▶ **Exercise prompt**:
From the line with "-199,9 +199,10 @@" to the final line of the data below, please write out every line exactly, with no pictures.

__________________________________________________

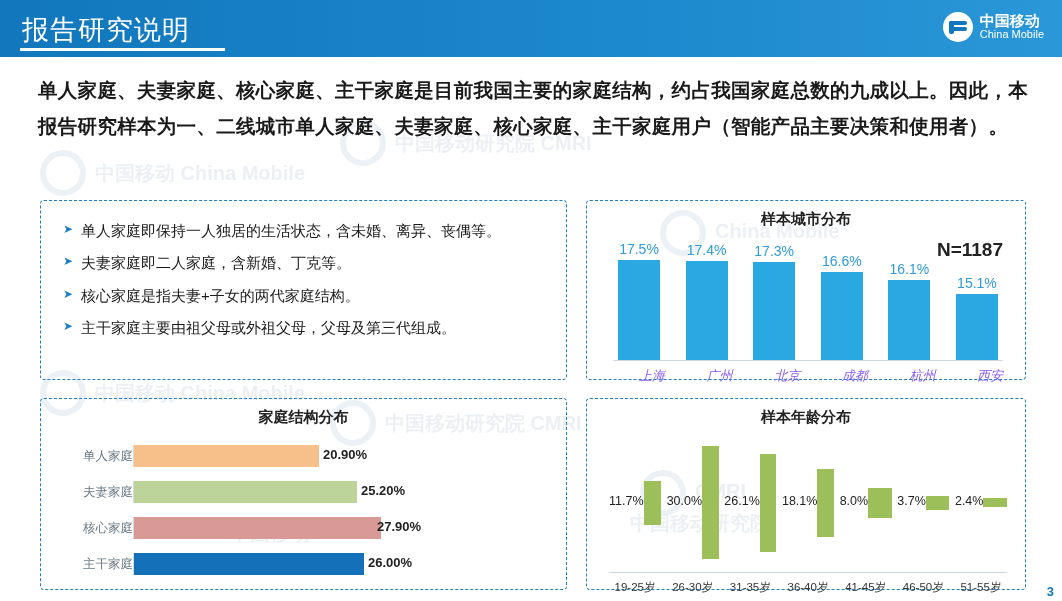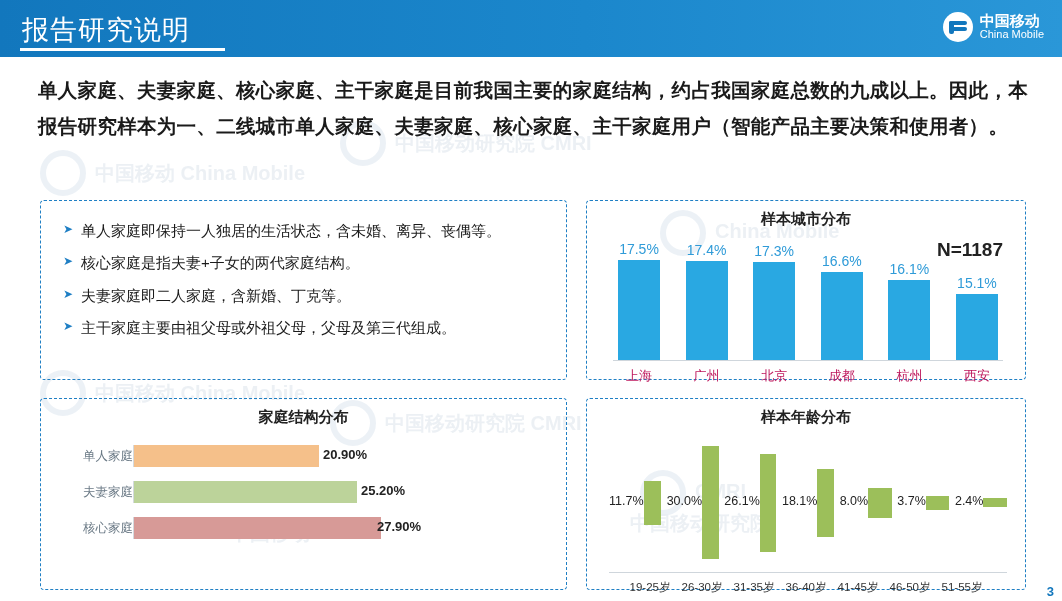--- a/index.html
+++ b/index.html
@@ -332,8 +332,8 @@
   <div class="box" id="box-defs">
     <ul class="def-list">
       <li>单人家庭即保持一人独居的生活状态，含未婚、离异、丧偶等。</li>
+      <li>夫妻家庭即二人家庭，含新婚、丁克等。</li>
       <li>核心家庭是指夫妻+子女的两代家庭结构。</li>
-      <li>夫妻家庭即二人家庭，含新婚、丁克等。</li>
       <li>主干家庭主要由祖父母或外祖父母，父母及第三代组成。</li>
     </ul>
   </div>

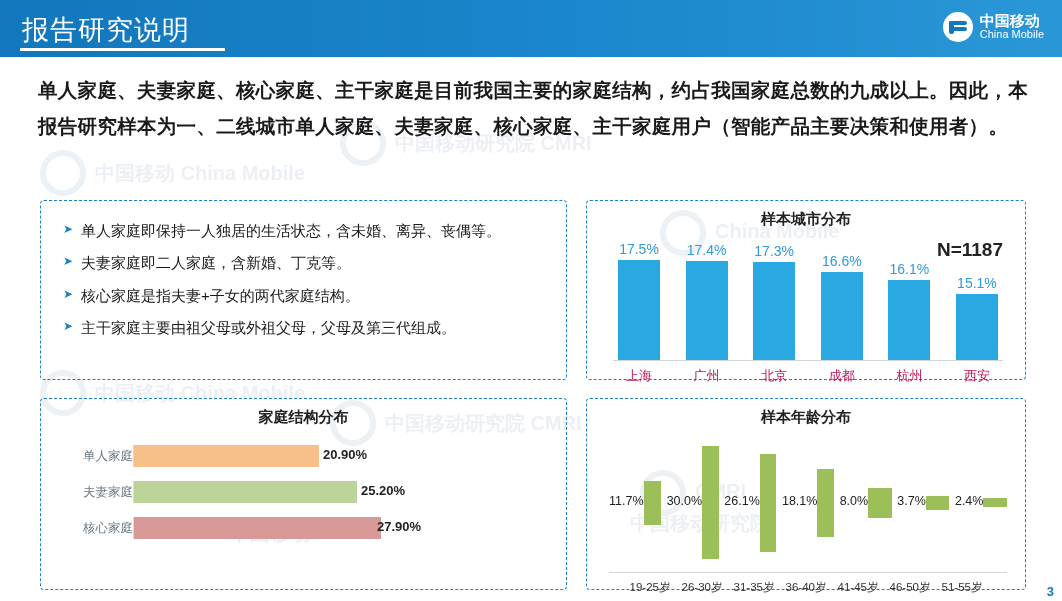--- a/index.html
+++ b/index.html
@@ -199,9 +199,10 @@
   }
   .city-labels span {
     width: 52px;
-    text-align: center;
+    text-align: right;
     font-size: 13px;
-    color: #be185d;
+    color: #8b5cf6;
+    font-style: italic;
   }
 
   

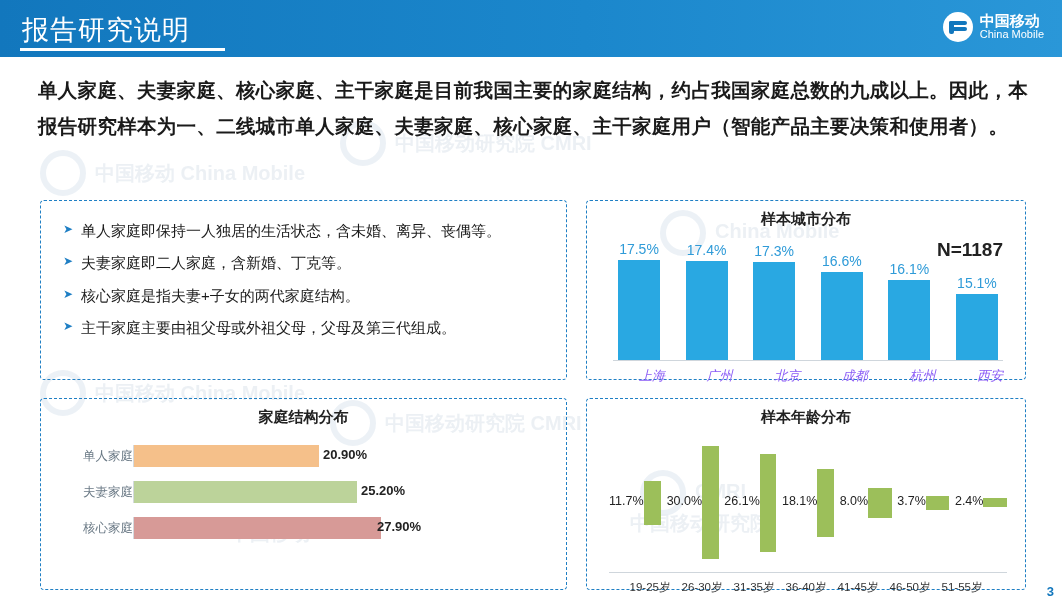--- a/index.html
+++ b/index.html
@@ -404,6 +404,13 @@
           <div class="fam-val" style="left:243px;">27.90%</div>
         </div>
       </div>
+      <div class="fam-row">
+        <div class="fam-label">主干家庭</div>
+        <div class="fam-track">
+          <div class="fam-bar" style="width:230px; background:#1470b8;"></div>
+          <div class="fam-val" style="left:234px;">26.00%</div>
+        </div>
+      </div>
     </div>
   </div>
 

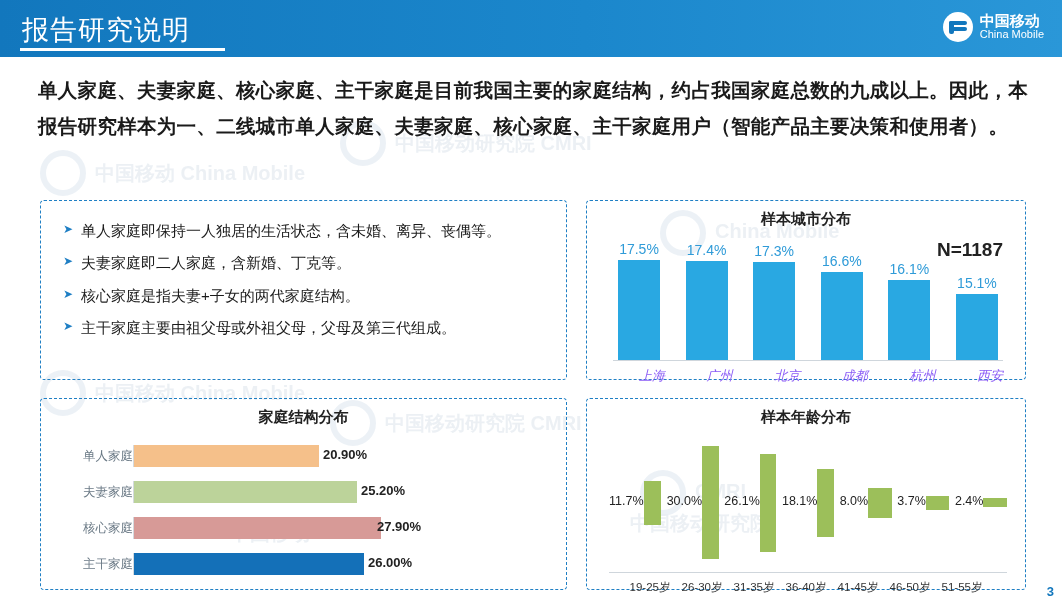--- a/index.html
+++ b/index.html
@@ -274,9 +274,10 @@
   }
   .age-labels {
     position: absolute;
-    left: 19px; right: 4px;
+    left: 4px; right: 4px;
     bottom: -22px;
     display: flex;
+    justify-content: space-between;
   }
   .age-labels span {
     width: 52px;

__________________________________________________

▶ **Written answer**:
@@ -199,9 +199,10 @@
   }
   .city-labels span {
     width: 52px;
-    text-align: center;
+    text-align: right;
     font-size: 13px;
-    color: #be185d;
+    color: #8b5cf6;
+    font-style: italic;
   }
 
   

--- a/index.html
+++ b/index.html
@@ -404,6 +404,13 @@
           <div class="fam-val" style="left:243px;">27.90%</div>
         </div>
       </div>
+      <div class="fam-row">
+        <div class="fam-label">主干家庭</div>
+        <div class="fam-track">
+          <div class="fam-bar" style="width:230px; background:#1470b8;"></div>
+          <div class="fam-val" style="left:234px;">26.00%</div>
+        </div>
+      </div>
     </div>
   </div>
 

--- a/index.html
+++ b/index.html
@@ -274,9 +274,10 @@
   }
   .age-labels {
     position: absolute;
-    left: 19px; right: 4px;
+    left: 4px; right: 4px;
     bottom: -22px;
     display: flex;
+    justify-content: space-between;
   }
   .age-labels span {
     width: 52px;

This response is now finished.